STORED DATA Block Start
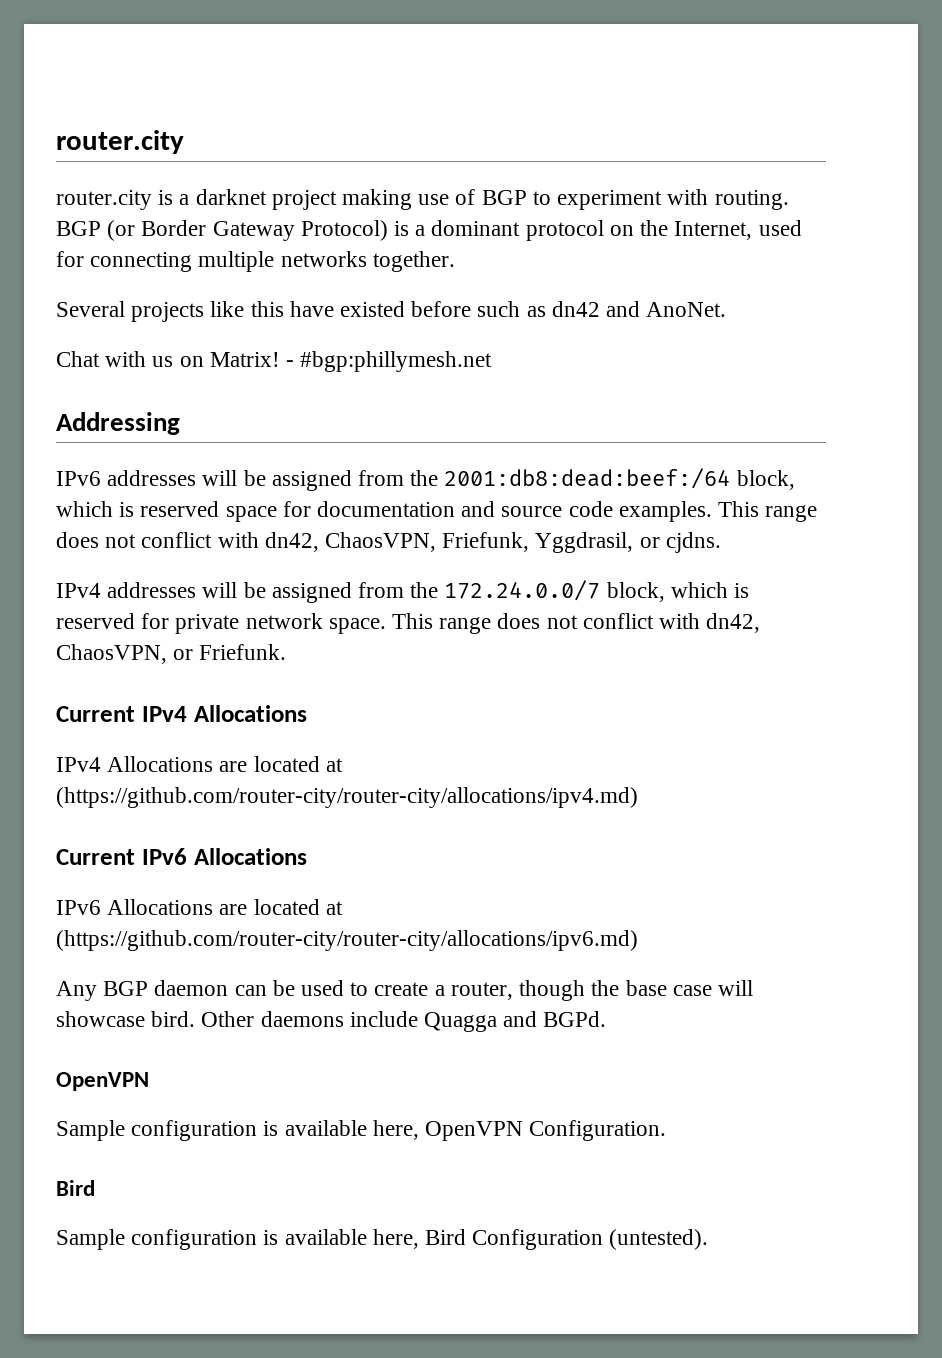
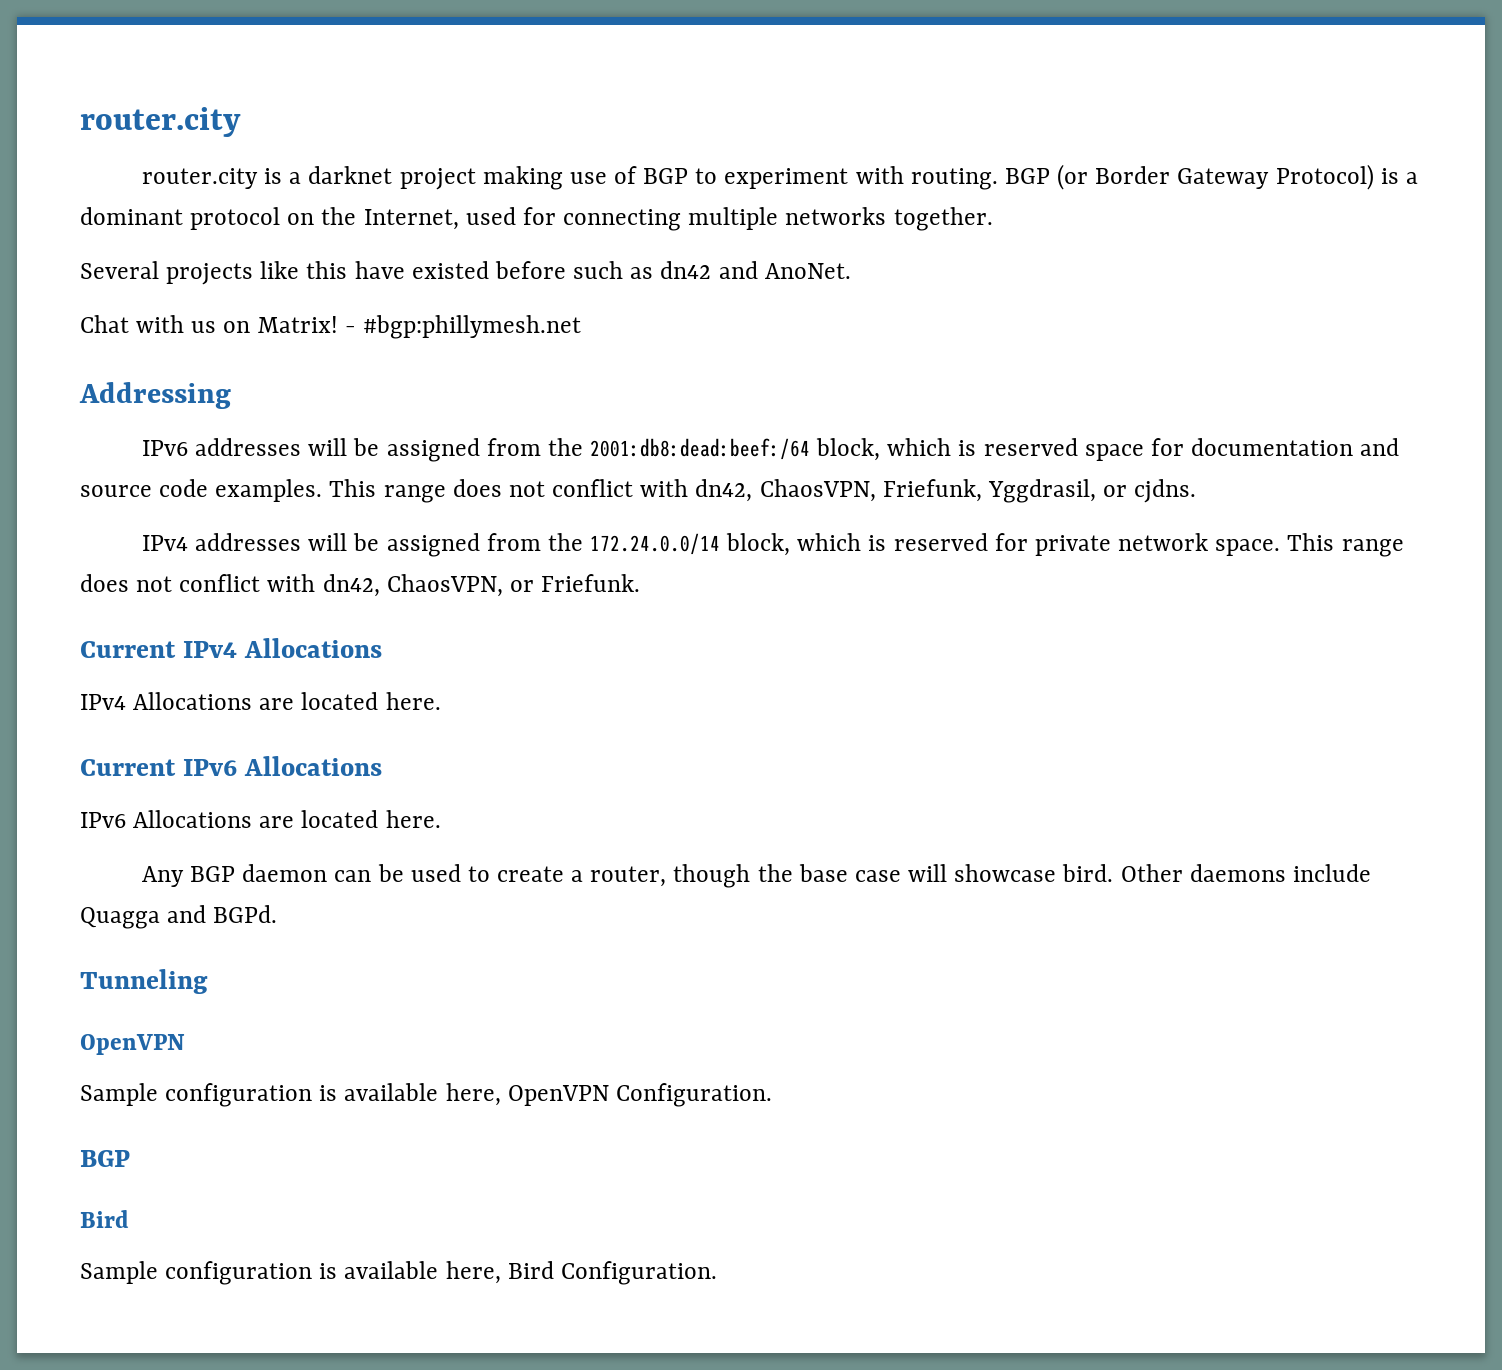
[444,580,601,601] 172.24.0.0/7 -> [589,533,720,555] 172.24.0.0/14
[325,758,343,772] [56,787,638,808] at (https://github.com/router-city/router-city/allocations/ipv4.md) -> [385,692,441,710] here.
[325,901,343,915] [56,930,638,951] at (https://github.com/router-city/router-city/allocations/ipv6.md) -> [385,810,441,828] here.
(607, 1019) none -> [80,969,208,994] // Tunneling
(667, 1130) none -> [80,1150,130,1167] // BGP
[472,1229,709,1250] Configuration (untested). -> [560,1261,717,1285] Configuration.

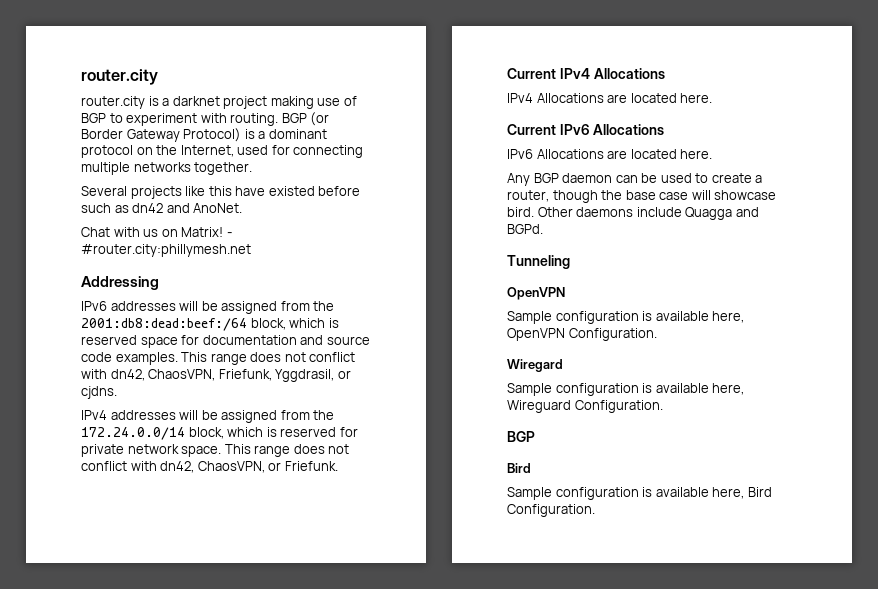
[362,315,581,339] #bgp:phillymesh.net -> [81,244,251,257] #router.city:phillymesh.net
(772, 1095) none -> [507,359,563,372] [507,383,745,396] [507,400,663,413] // Wiregard // Sample configuration is available here, Wireguard Configuration.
STORED DATA Block End
**PROBLEM DESCRIPTION:**
The lines from the one containing "[362,315,581,339] #bgp:phillymesh.net ->" through the final line of the entries above are to be printed exactly, with nothing added.

**YOUR SOLUTION:**
[362,315,581,339] #bgp:phillymesh.net -> [81,244,251,257] #router.city:phillymesh.net
(772, 1095) none -> [507,359,563,372] [507,383,745,396] [507,400,663,413] // Wiregard // Sample configuration is available here, Wireguard Configuration.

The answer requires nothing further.